De acordo com a secretária da Saúde de Montenegro, Cristina Reinheimer, há sempre um médico que prescreve o tratamento precoce entre as 8h e às 22h, e essa é uma escolha do paciente. “O paciente chega e é feito o acolhimento na tenda pelo enfermeiro, que conversa, faz toda a triagem e pergunta qual tipo de tratamento que ele gostaria de ter, se ele quer ser atendido por um médico que prescreve o tratamento precoce ou se ele quer ser atendido pelo outro médico que prescreve o tratamento sintomatológico”, fala. Após a escolha de atendimento, o paciente é encaminhado ao médico adequado, e caso não seja, basta pedir por aquele que deseja. Além disso, Cristina explica que a prescrição do tratamento precoce não depende do teste rápido, pois isso será avaliado pelo médico.

Medicamentos que montenegrino recebeu
no primeiro dia de consulta na Tenda Covid-19. Foto: Arquivo Pessoal

Direito do médico
Apesar dessa disponibilidade, os médicos que não concordam com o tratamento precoce não são obrigados a receitar. “A prescrição é um ato médico e direito do médico, é uma prerrogativa médica”, explica Dagmar Koelln Kranz, médica na Secretaria da Saúde. “E pra mim eu não posso obrigar um colega a prescrever, mas o paciente tem o direito de querer”, completa.

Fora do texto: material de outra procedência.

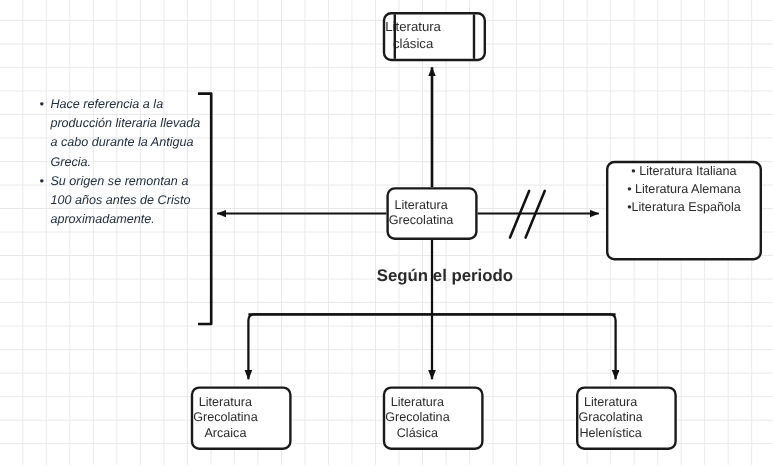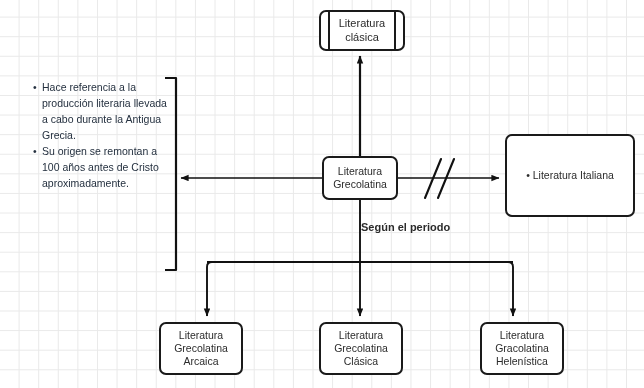--- a/index.html
+++ b/index.html
@@ -32,21 +32,20 @@
   }
   .node {
     position: absolute;
     box-sizing: border-box;
     background: #ffffff;
     border: 2px solid #1a1a1a;
     border-radius: 7px;
     color: #2b2b2b;
     display: flex;
     align-items: center;
-    justify-content: center;
     text-align: center;
     line-height: 1.22;
     z-index: 3;
   }
   .node-lines {
     white-space: pre-line;
   }
 
   
   #node-clasica {
@@ -78,21 +77,20 @@
 
   
   #node-right {
     left: 505px;
     top: 134px;
     width: 130px;
     height: 83px;
     font-size: 10.5px;
     padding: 0 2px;
     flex-direction: column;
-    justify-content: center;
   }
   #node-right .bullet-line {
     display: block;
     white-space: nowrap;
     line-height: 1.45;
   }
 
   
   .node-bottom {
     top: 322px;
@@ -117,39 +115,39 @@
   }
   #annotation ul {
     list-style: none;
     margin: 0;
     padding: 0;
   }
   #annotation li {
     position: relative;
     padding-left: 9px;
     margin: 0 0 0.5px 0;
+    font-style: italic;
   }
   #annotation li::before {
     content: "\2022";
     position: absolute;
     left: 0;
     top: -0.5px;
   }
 
   
   #caption-periodo {
     position: absolute;
     left: 314px;
     top: 221px;
-    font-size: 11px;
+    font-size: 14px;
     font-weight: bold;
     color: #2b2b2b;
     white-space: nowrap;
     z-index: 4;
-    margin-left: 47px;
   }
 </style>
 </head>
 <body>
 
 <div id="canvas">
 
   <svg id="edges" viewBox="0 0 644 388" xmlns="http://www.w3.org/2000/svg">
     <defs>
       <marker id="arrow" markerWidth="9" markerHeight="9" refX="7.6" refY="3.2" orient="auto" markerUnits="userSpaceOnUse">
@@ -194,20 +192,22 @@
 clásica</span>
   </div>
 
   <div class="node" id="node-central">
     <span class="node-lines">Literatura
 Grecolatina</span>
   </div>
 
   <div class="node" id="node-right">
     <span class="bullet-line">• Literatura Italiana</span>
+    <span class="bullet-line">• Literatura Alemana</span>
+    <span class="bullet-line">•Literatura Española</span>
   </div>
 
   <div class="node node-bottom" id="node-arcaica">
     <span class="node-lines">Literatura
 Grecolatina
 Arcaica</span>
   </div>
   <div class="node node-bottom" id="node-clasica-per">
     <span class="node-lines">Literatura
 Grecolatina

Para a médica o tratamento precoce é eficaz e não resulta em mal súbitos do paciente, “apenas” dor de estômago. “Eles reduzem a carga viral, e automaticamente, se tem menos vírus que causa uma inflamação, a segunda fase inflamatória é menor”, explica a médica. A secretária de Saúde ressalta que é sempre importante consultar um médico, pois a automedicação é ineficaz e pode causar sérios danos.

Medicamentos não têm comprovação científica

Vale pontuar que os medicamentos ofertados no chamado tratamento precoce não são comprovados cientificamente que possam prevenir a doença ou evitar o agravamento do quadro do paciente. Atualmente, esse mix farmacológico não é reconhecido nem indicado por entidades como a Organização Mundial da Saúde (OMS), a Associação Médica Brasileira (AMB), a Agência Nacional de Vigilância Sanitária (Anvisa) e a Sociedade Brasileira de Infectologia (SBI).

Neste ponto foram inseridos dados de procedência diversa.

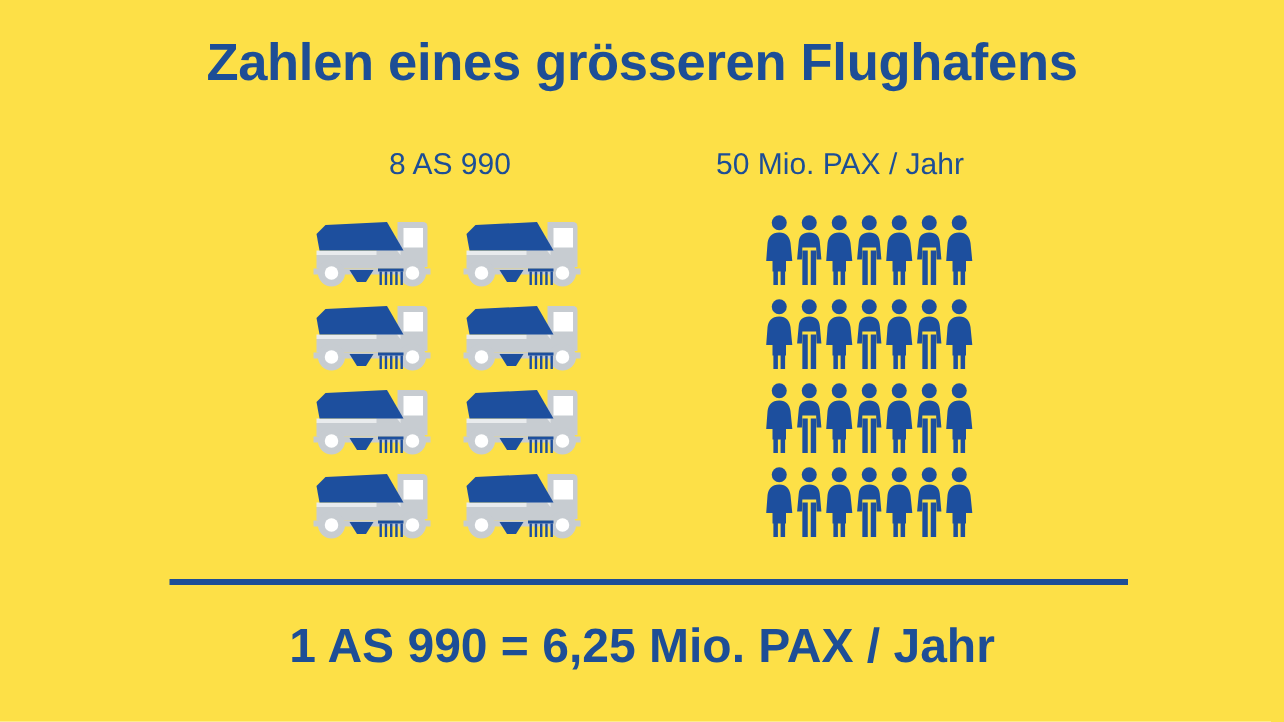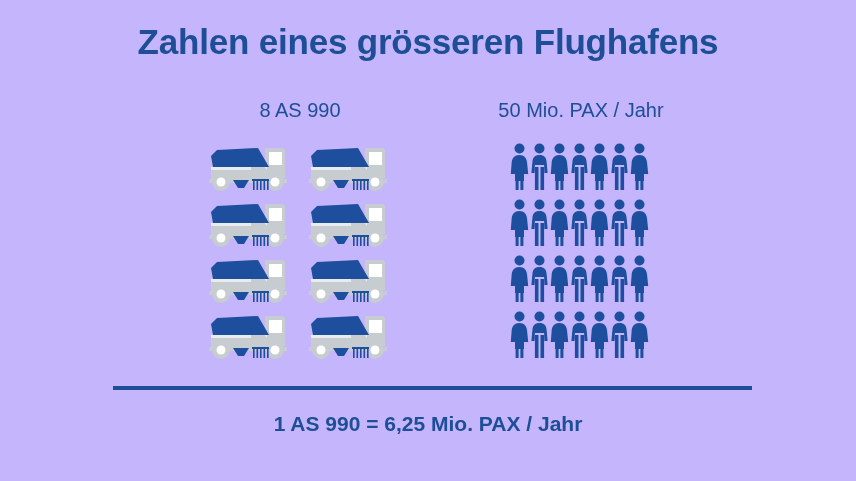--- a/index.html
+++ b/index.html
@@ -12,21 +12,21 @@
     height: 481px;
     font-family: "Liberation Sans", sans-serif;
     color: #1d4e96;
     overflow: hidden;
     position: relative;
   }
   .slide {
     position: relative;
     width: 856px;
     height: 481px;
-    background: #c4b5fd;
+    background: #fde047;
   }
 
   
   .title {
     position: absolute;
     top: 22px;
     left: 0;
     width: 856px;
     text-align: center;
     font-size: 35px;
@@ -40,21 +40,21 @@
   .col-heading {
     position: absolute;
     top: 99px;
     font-size: 20px;
     font-weight: normal;
     color: #1d4e96;
     text-align: center;
     white-space: nowrap;
   }
   .col-heading.left  { left: 180px; width: 240px; }
-  .col-heading.right { left: 451px; width: 260px; }
+  .col-heading.right { left: 430px; width: 260px; }
 
   
   .vehicle-grid {
     position: absolute;
     top: 140px;
     left: 203px;
     display: grid;
     grid-template-columns: repeat(2, 100px);
     grid-template-rows: repeat(4, 56px);
     column-gap: 0px;
@@ -94,21 +94,21 @@
     background: #1d4e96;
   }
 
   
   .footer-equation {
     position: absolute;
     top: 412px;
     left: 0;
     width: 856px;
     text-align: center;
-    font-size: 21px;
+    font-size: 32px;
     font-weight: bold;
     color: #1d4e96;
     white-space: nowrap;
   }
 </style>
 </head>
 <body>
 
 <div class="slide">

Nos últimos meses, vários estudos foram publicados a respeito do tema. Um dos mais importantes deles foi feito no Reino Unido e é conhecido como Recovery Trial. Em uma análise de mais de 4.500 pacientes hospitalizados, o uso de hidroxicloroquina e azitromicina não trouxe benefício algum. De acordo com um documento da Sociedade Brasileira de Infectologia, um dos efeitos adversos do uso são retinopatias, hipoglicemia grave e toxidade cardíaca. Outros efeitos colaterais possíveis são diarréia, náusea, mudanças de humor e feridas na pele.

A melhor maneira de evitar um caso grave da doença segue sendo não se infectar. Para isso, é necessário continuar seguindo os protocolos de prevenção, como manter o distanciamento social, utilizar máscara sempre, usar álcool gel e fazer a higienização das mãos.